La Société du roman policier de Saint-Pacôme a pu souligner en présentiel les lauréats et lauréates des trois prix qu’elle décerne depuis maintenant vingt ans lors du gala tenu dans le village.

C’est Anna Raymonde Gazaille qui remporte cette année le prix Saint-Pacôme du meilleur roman policier pour son livre Secrets boréals, publié chez Leméac. Elle reçoit une bourse de 3500$, octroyée par la municipalité de Saint-Pacôme et de la MRC de Kamouraska. Elle avait été finaliste pour le même prix en 2014 pour son roman Déni. Secrets boréals invite le lecteur dans le Grand Nord où s’est réfugiée Brigit, fuyant un passé tumultueux. Lorsqu’elle découvre le cadavre d’une jeune fille, elle est, bien malgré elle, impliquée dans l’enquête. En second plan, on suit Dana, en Afrique, tour à tour témoin de massacres commis sur les immigrants et victime d’agression. Anna Raymonde Gazaille tisse une intrigue solide grâce à sa plume délicate et soignée, en nous plongeant au cœur des enjeux actuels.

Les finalistes étaient Roxanne Bouchard, pour son roman Le murmure des hakapiks, publié chez Libre Expression et Catherine Lafrance, pour son roman L’étonnante mémoire des glaces, paru chez Druide. L’année dernière, le prix avait été remis à Biz, pour son roman Les abysses, publié chez Leméac. Ce dernier était d’ailleurs présent pour cette vingtième édition.
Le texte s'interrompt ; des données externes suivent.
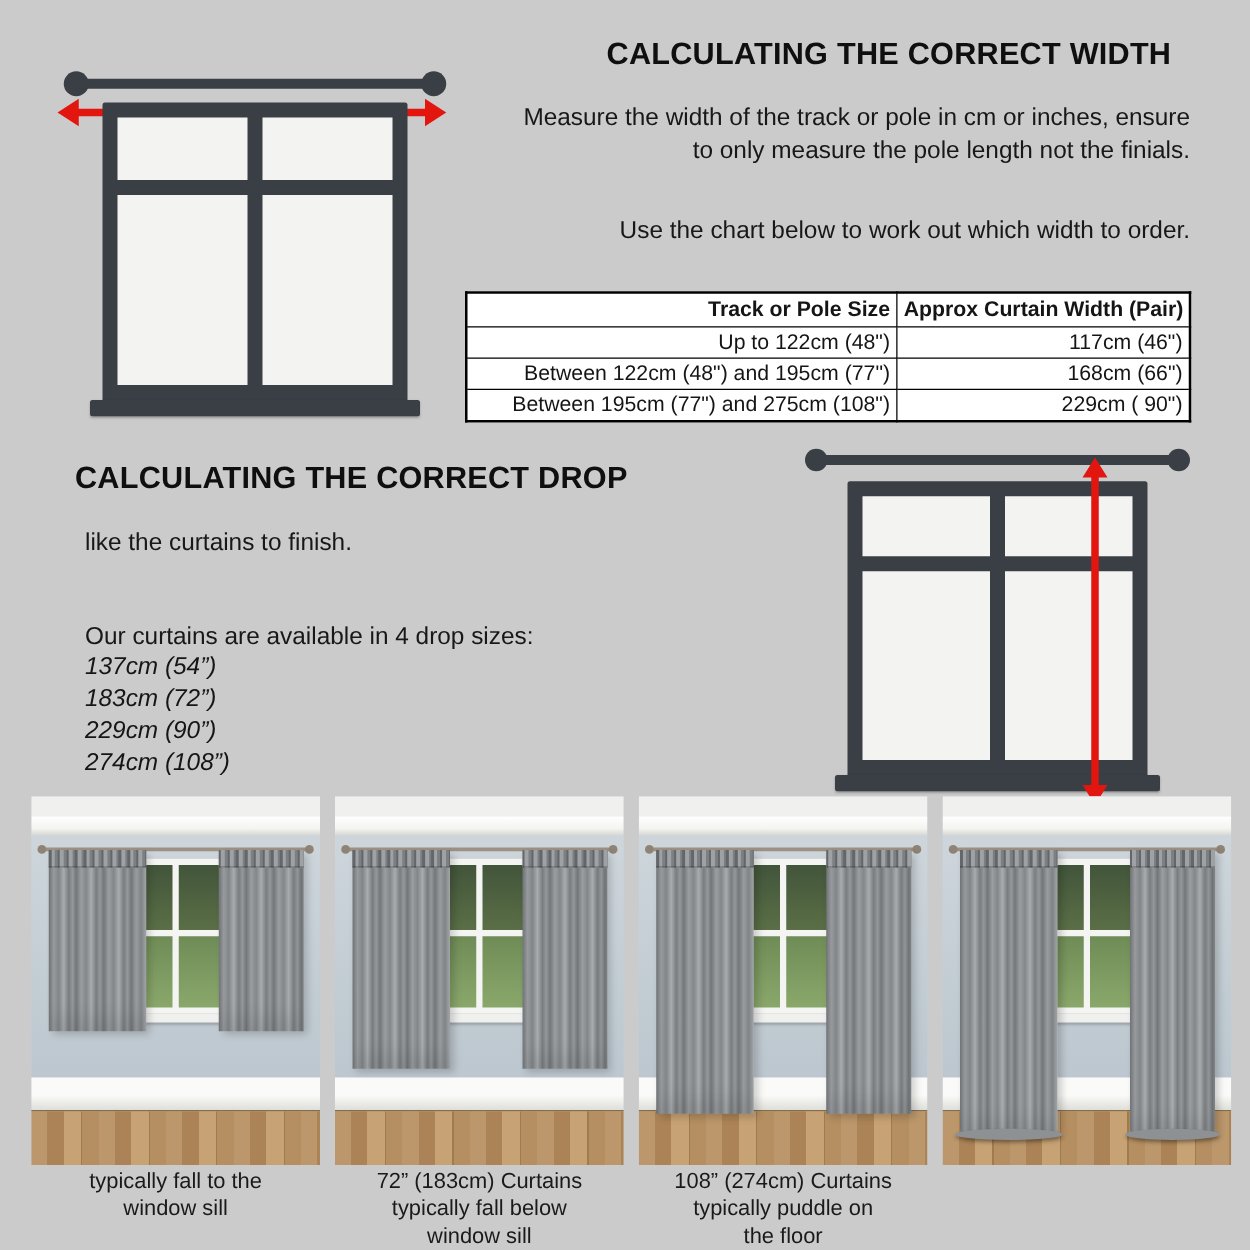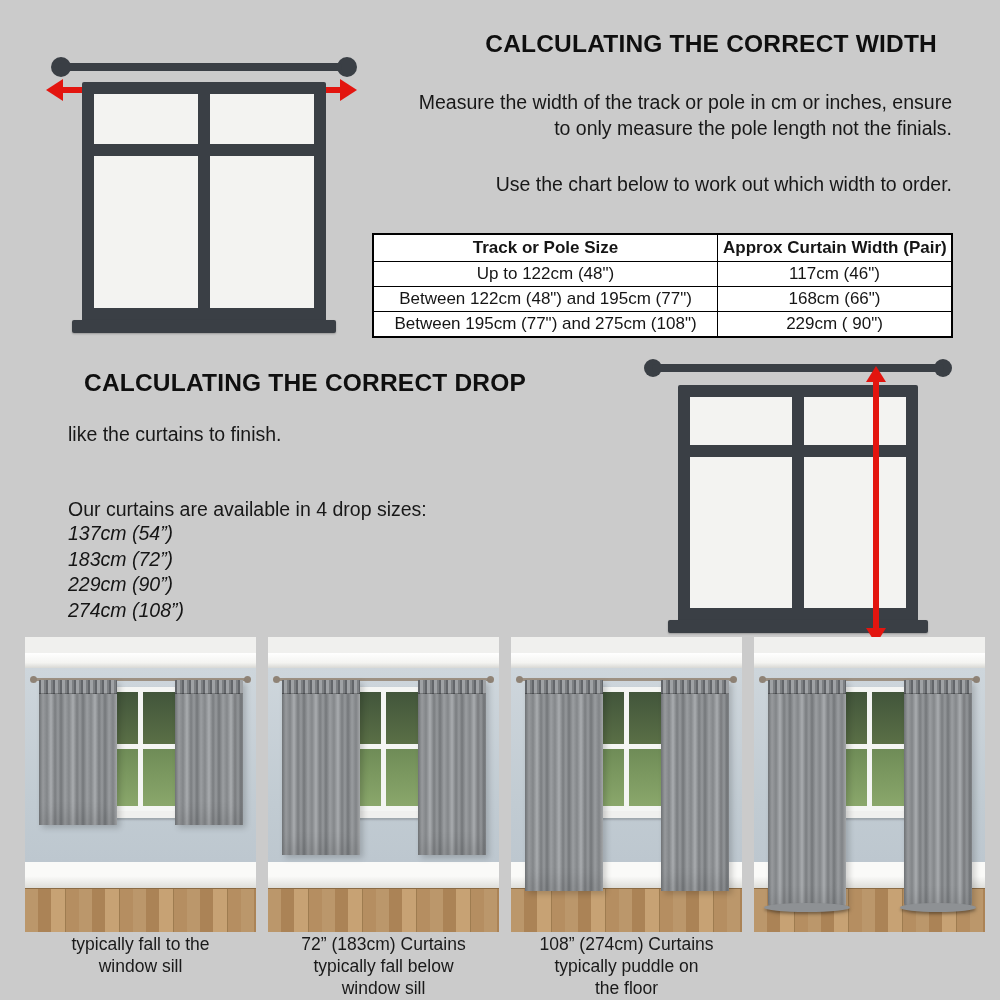--- a/index.html
+++ b/index.html
@@ -29,21 +29,21 @@
 
   
   .h1{position:absolute;font-size:24.5px;font-weight:bold;color:#0f0f0f;letter-spacing:.2px;line-height:28px;}
   .para{position:absolute;font-size:19.5px;line-height:26px;color:#181818;}
   .right-col{left:350px;width:602px;text-align:right;box-sizing:border-box;}
   .sizes-list{position:absolute;left:68px;top:521px;font-size:19.5px;line-height:25.5px;font-style:italic;}
 
   
   .size-table{position:absolute;left:372px;top:233px;width:581px;border-collapse:collapse;
               background:#fff;border:2.5px solid #000;font-size:17px;table-layout:fixed;}
-  .size-table th,.size-table td{border:1.5px solid #000;padding:1px 5px;text-align:center;
+  .size-table th,.size-table td{border:1.5px solid #000;padding:1px 5px;text-align:right;
               white-space:nowrap;overflow:hidden;}
   .size-table th{font-weight:bold;height:24px;}
   .size-table td{height:22px;font-weight:normal;}
   .col-pole{width:333px;}
 
   
   .photos{position:absolute;left:25px;top:637px;display:flex;gap:12px;}
   .photo{position:relative;width:231px;height:295px;overflow:hidden;background:#c7d0d7;}
   .ceiling{position:absolute;left:0;top:0;width:100%;height:16px;background:#f0f0ee;}
   .molding{position:absolute;left:0;top:16px;width:100%;height:15px;
@@ -97,21 +97,21 @@
     <div class="iwin" style="left:82px;top:82px;width:244px;height:240px">
       <div class="ipane" style="left:12px;top:12px;width:104px;height:50px"></div>
       <div class="ipane" style="left:128px;top:12px;width:104px;height:50px"></div>
       <div class="ipane" style="left:12px;top:74px;width:104px;height:152px"></div>
       <div class="ipane" style="left:128px;top:74px;width:104px;height:152px"></div>
       <div class="isill" style="left:-10px;top:238px;width:264px;height:13px"></div>
     </div>
   </div>
 
   <div class="h1 right-col" style="top:30px;padding-right:15px">CALCULATING THE CORRECT WIDTH</div>
-  <div class="para right-col" style="top:89px">
+  <div class="para right-col" style="top:81px">
     <div>Measure the width of the track or pole in cm or inches, ensure</div>
     <div>to only measure the pole length not the finials.</div>
   </div>
   <div class="para right-col" style="top:171px">Use the chart below to work out which width to order.</div>
 
   <table class="size-table">
     <thead>
       <tr>
         <th class="col-pole">Track or Pole Size</th>
         <th>Approx Curtain Width (Pair)</th>
@@ -126,21 +126,21 @@
         <td>Between 122cm (48") and 195cm (77")</td>
         <td>168cm (66")</td>
       </tr>
       <tr>
         <td>Between 195cm (77") and 275cm (108")</td>
         <td>229cm ( 90")</td>
       </tr>
     </tbody>
   </table>
 
-  <div class="h1" style="left:84px;top:369px">CALCULATING THE CORRECT DROP</div>
+  <div class="h1" style="left:60px;top:369px">CALCULATING THE CORRECT DROP</div>
   <div class="para" style="left:68px;top:421px">
     <div>like the curtains to finish.</div>
   </div>
   <div class="para" style="left:68px;top:496px">Our curtains are available in 4 drop sizes:</div>
   <div class="sizes-list">
     <div>137cm (54”)</div>
     <div>183cm (72”)</div>
     <div>229cm (90”)</div>
     <div>274cm (108”)</div>
   </div>

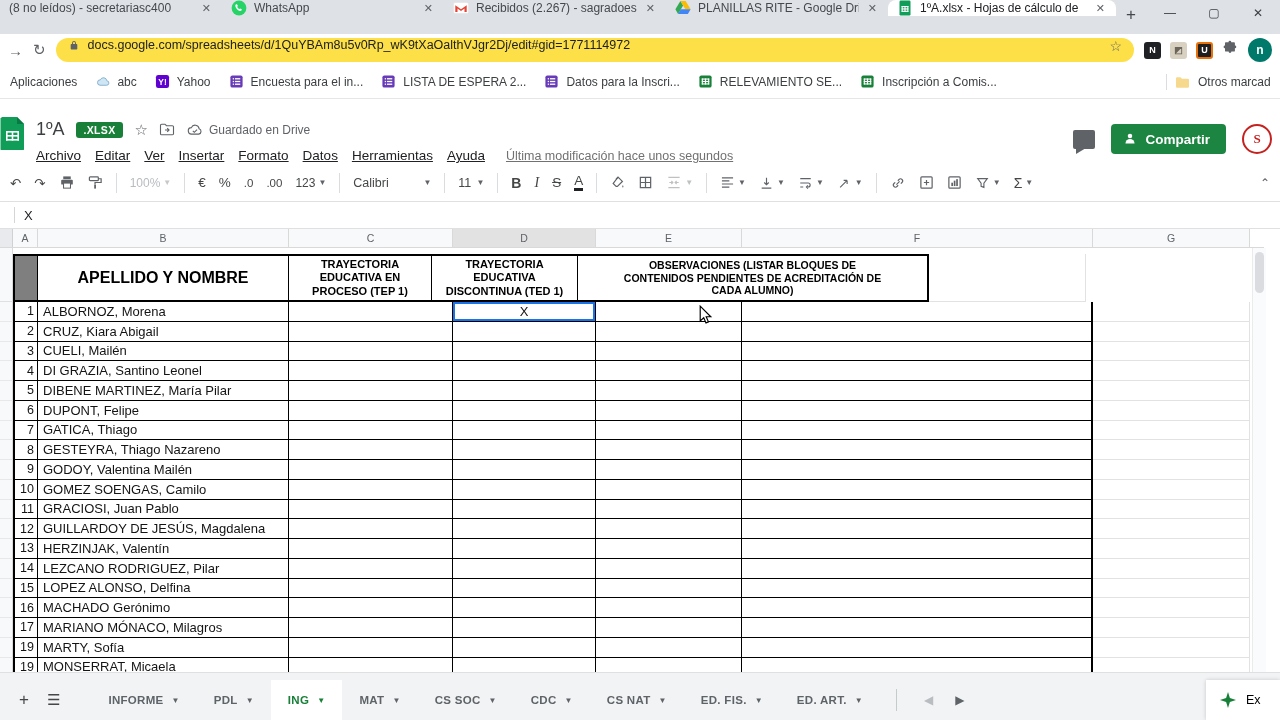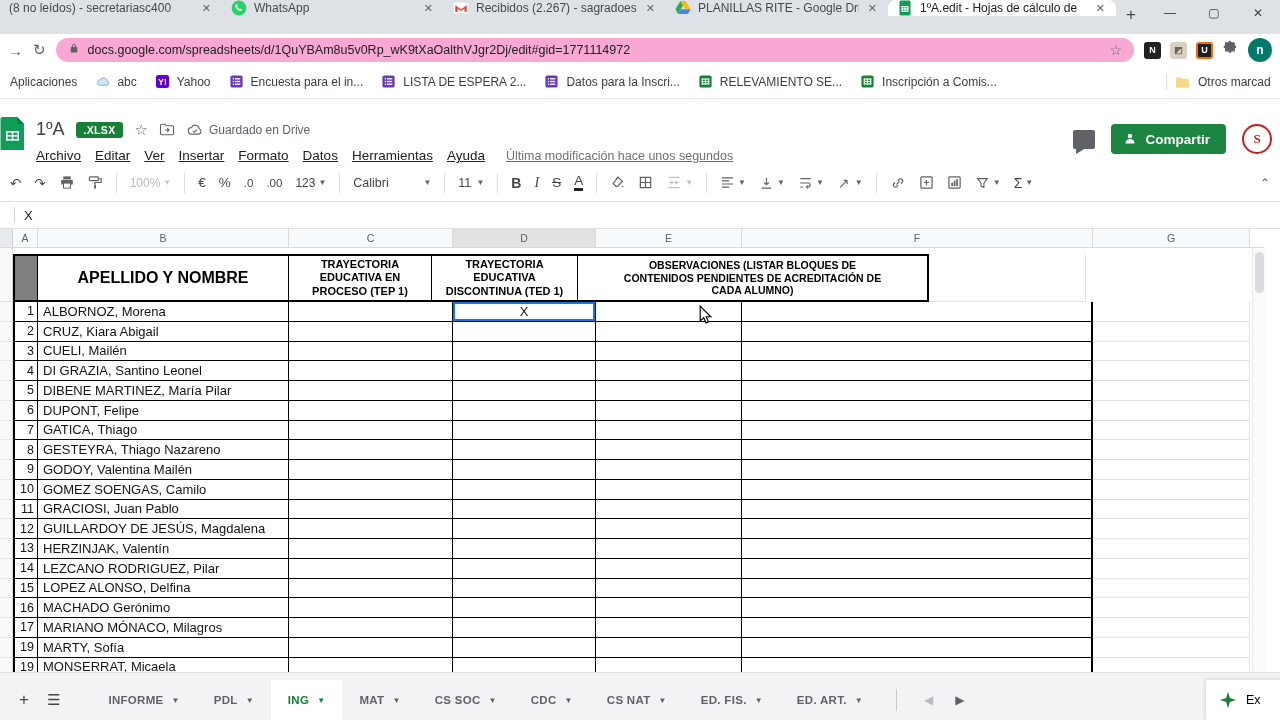--- a/index.html
+++ b/index.html
@@ -18,21 +18,21 @@
   .fav{width:16px;height:16px;flex:none;display:flex;}
   .fav svg{width:16px;height:16px;}
   .newtab{font-size:17px;color:#45494d;padding:0 10px;align-self:center;margin-bottom:4px;}
   .winctl{margin-left:auto;display:flex;align-self:flex-start;}
   .winctl span{width:44px;height:26px;display:flex;align-items:center;justify-content:center;
                font-size:12px;color:#3c4043;}
   
   .urlbar{position:absolute;left:0;top:34px;width:1280px;height:32px;background:#fff;
           display:flex;align-items:center;padding:0 8px;box-sizing:border-box;gap:10px;}
   .navic{font-size:15px;color:#5f6368;}
-  .pill{display:flex;align-items:center;flex:1;height:24px;background:#f9a8d4;border-radius:12px;
+  .pill{display:flex;flex:1;height:24px;background:#fde047;border-radius:12px;
         padding:0 12px;gap:8px;min-width:0;}
   .urltxt{flex:1;font-size:12.5px;color:#202124;white-space:nowrap;overflow:hidden;}
   .star{font-size:14px;color:#5f6368;}
   .exts{display:flex;align-items:center;gap:9px;}
   .extic{width:17px;height:17px;border-radius:3px;display:flex;align-items:center;justify-content:center;
          font-size:9px;font-weight:bold;color:#fff;}
   .avatar-sm{width:24px;height:24px;border-radius:50%;background:#00796b;color:#fff;
              display:flex;align-items:center;justify-content:center;font-size:12px;font-weight:bold;}
   
   .bookbar{position:absolute;left:0;top:66px;width:1280px;height:33px;background:#fff;
@@ -199,21 +199,21 @@
               <g fill="#fff">
                 <rect x="4.6" y="6" width="6.8" height="1.1"></rect>
                 <rect x="4.6" y="8.4" width="6.8" height="1.1"></rect>
                 <rect x="4.6" y="10.8" width="6.8" height="1.1"></rect>
                 <rect x="4.6" y="6" width="1.1" height="5.9"></rect>
                 <rect x="7.45" y="6" width="1.1" height="5.9"></rect>
                 <rect x="10.3" y="6" width="1.1" height="5.9"></rect>
               </g>
             </svg>
           </span>
-          <span class="ttl">1ºA.edit - Hojas de cálculo de</span>
+          <span class="ttl">1ºA.xlsx - Hojas de cálculo de</span>
           <span class="tclose">✕</span>
         </div>
       </div>
     <span class="newtab">+</span>
     <div class="winctl">
       <span>—</span>
       <span>▢</span>
       <span>✕</span>
     </div>
   </div>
Le prix Jacques-Mayer du premier polar a été attribué à J.L. Blanchard pour son roman Le silence des pélicans, publié chez Fides. Teinté d’humour et de légèreté grâce à ce duo d’enquêteurs sympathiques, le texte est efficace et l’intrigue, rondement menée.

Finalement, le prix de la Rivière Ouelle, qui honore une nouvelle d’un auteur ou d’une autrice n’ayant jamais publié, a été remis à Chantale Lecours, pour son texte Le Point de Godron.